About this task → A verbatim transcript of the data that follows, free of images, is the expected result.

Source data →
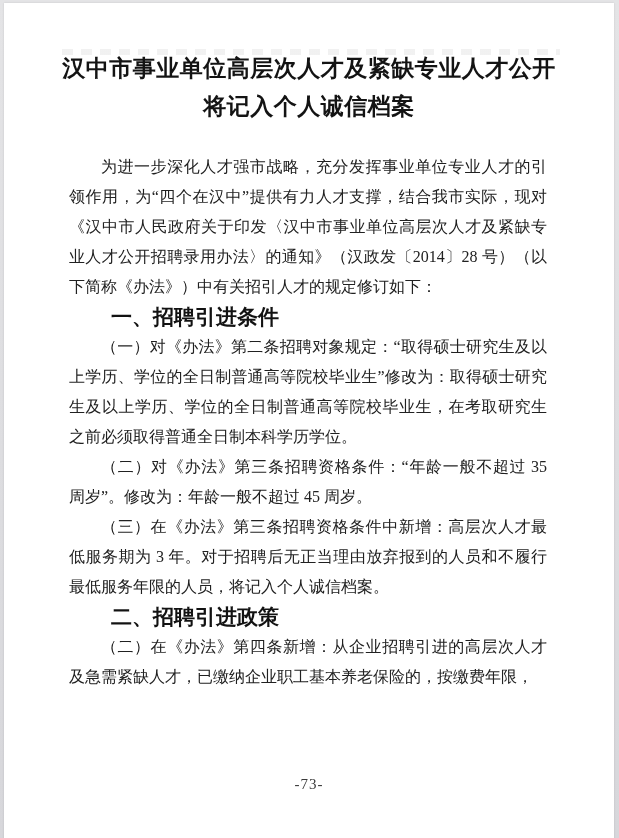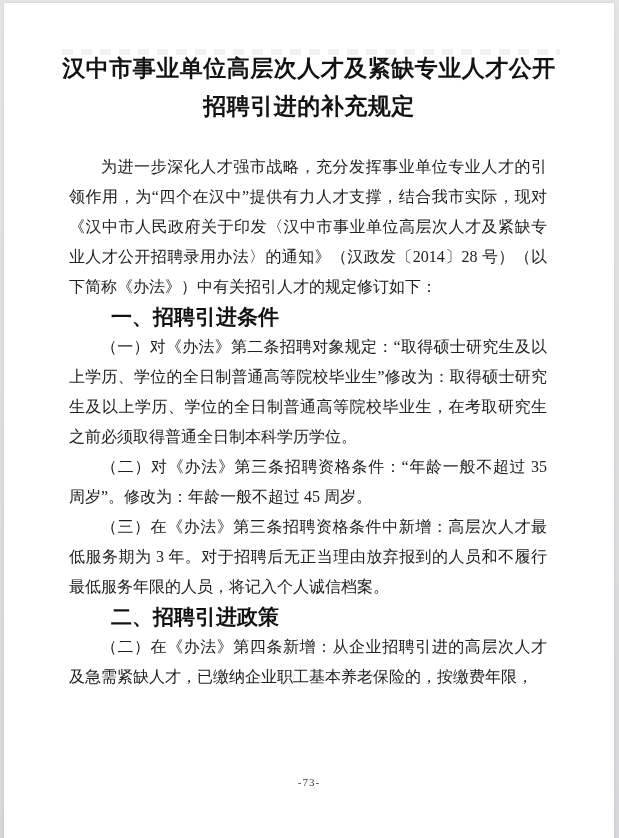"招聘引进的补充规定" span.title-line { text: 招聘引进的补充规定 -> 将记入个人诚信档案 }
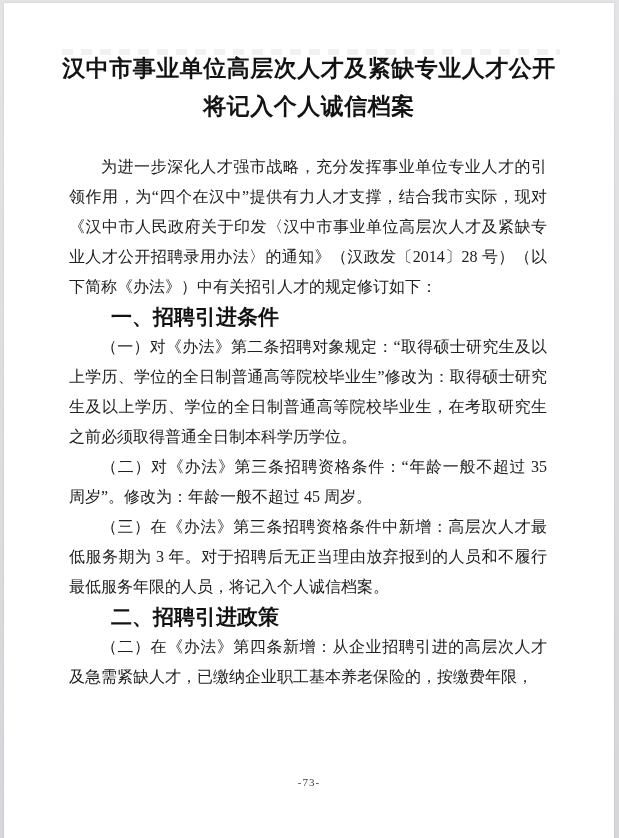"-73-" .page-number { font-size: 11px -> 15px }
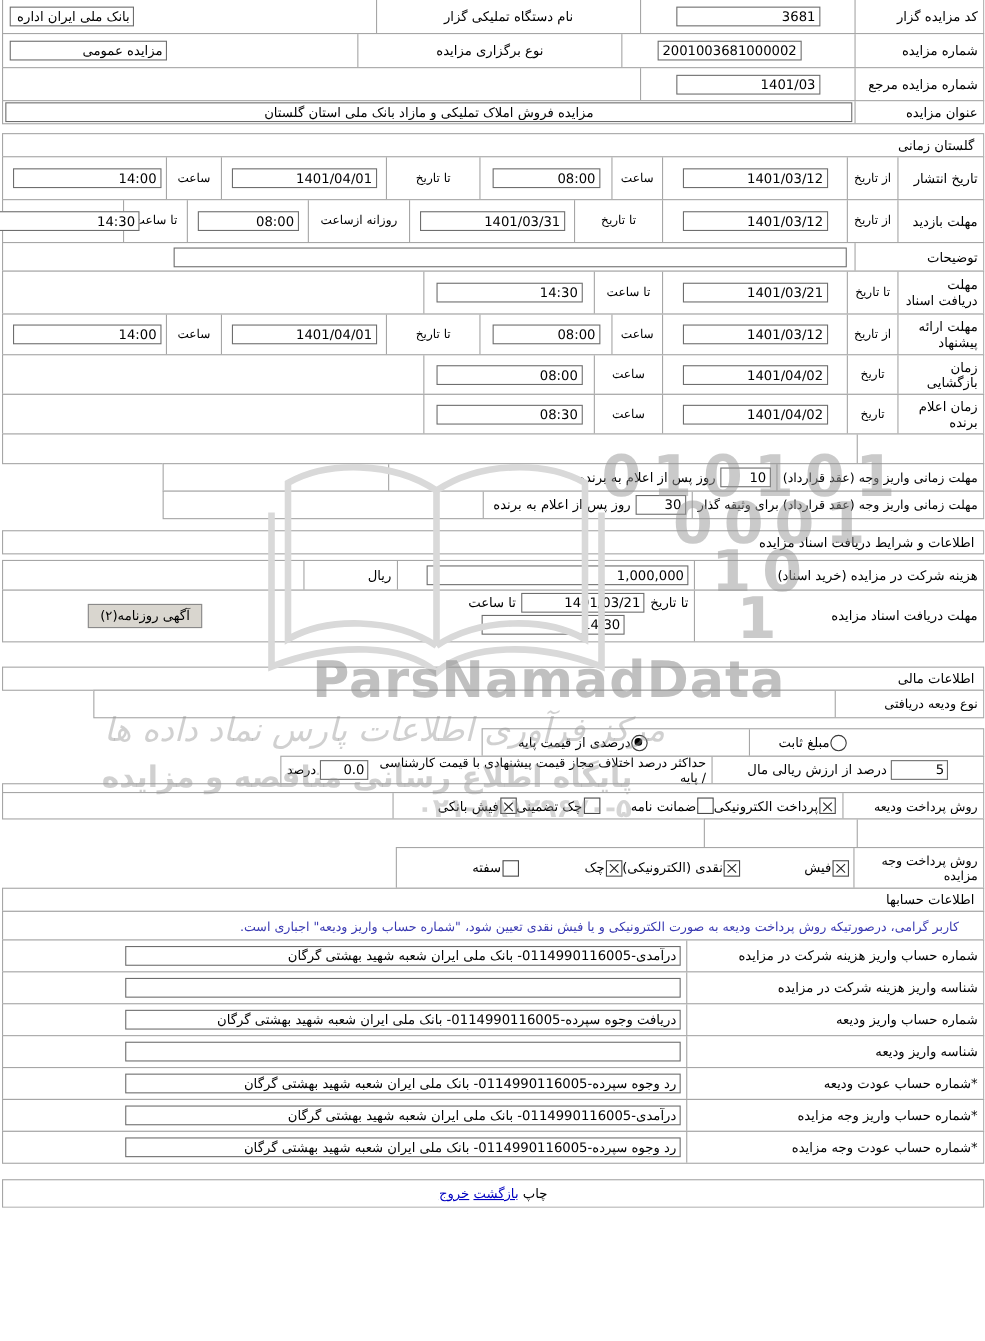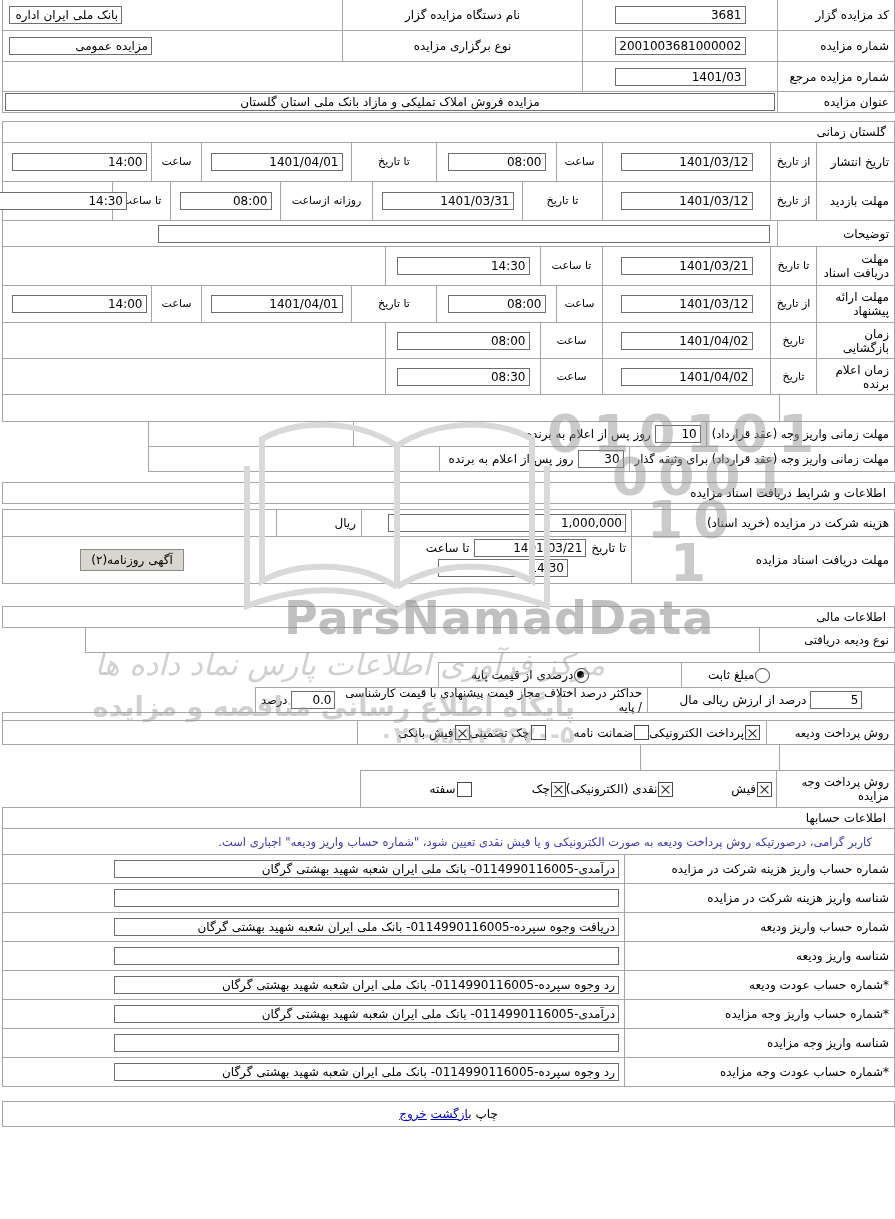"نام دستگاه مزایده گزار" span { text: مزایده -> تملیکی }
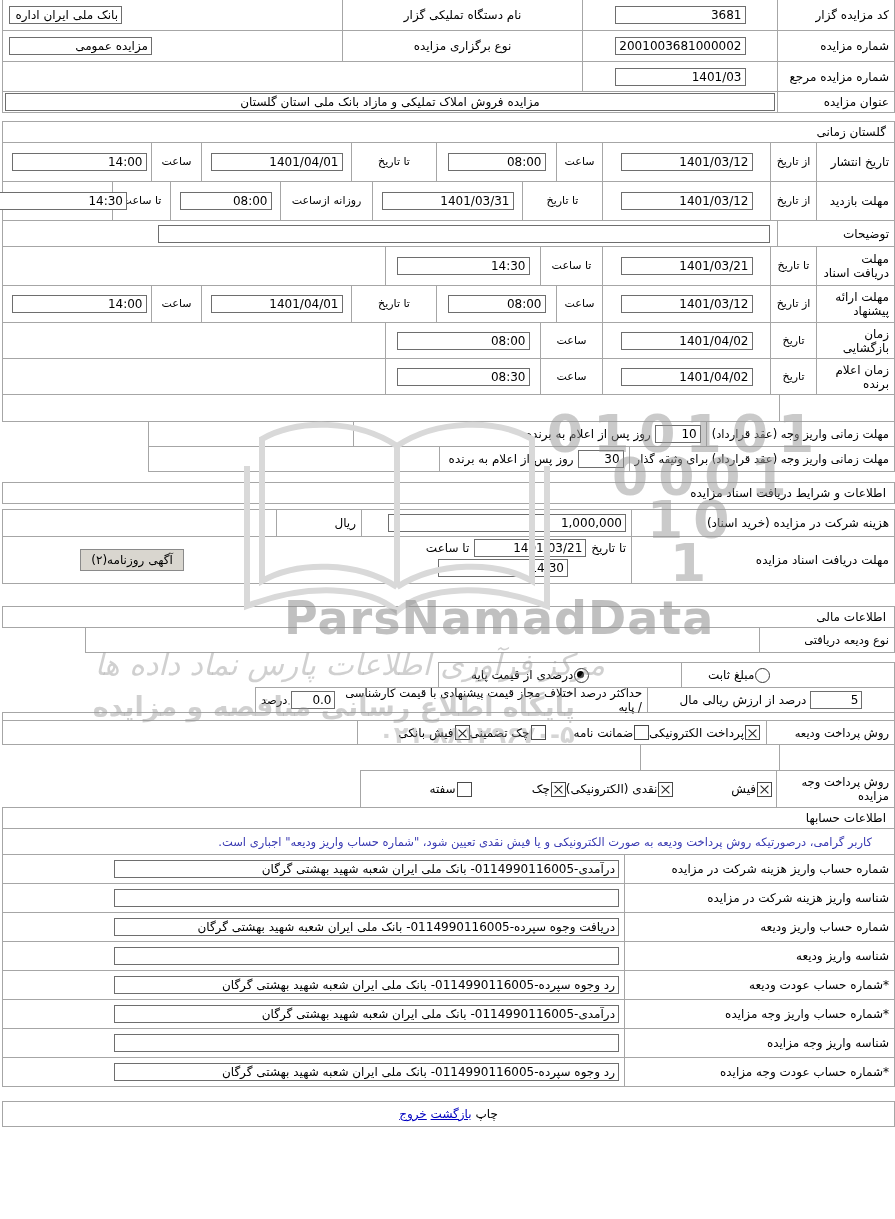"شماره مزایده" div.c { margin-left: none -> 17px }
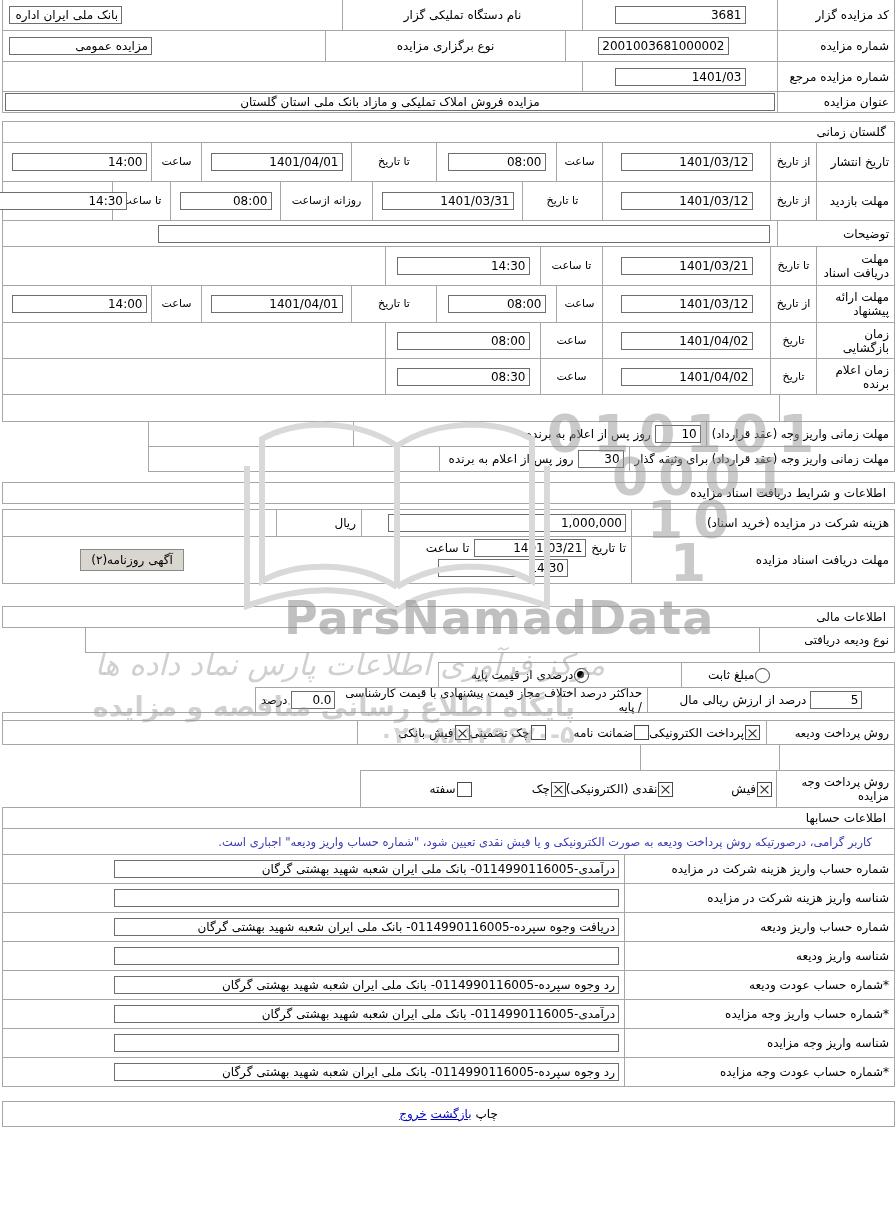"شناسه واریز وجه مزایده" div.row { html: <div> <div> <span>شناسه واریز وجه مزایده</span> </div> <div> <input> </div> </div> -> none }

Solution to this problem →
"招聘引进的补充规定" span.title-line { text: 招聘引进的补充规定 -> 将记入个人诚信档案 }
"-73-" .page-number { font-size: 11px -> 15px }
"نام دستگاه مزایده گزار" span { text: مزایده -> تملیکی }
"شماره مزایده" div.c { margin-left: none -> 17px }
"شناسه واریز وجه مزایده" div.row { html: <div> <div> <span>شناسه واریز وجه مزایده</span> </div> <div> <input> </div> </div> -> none }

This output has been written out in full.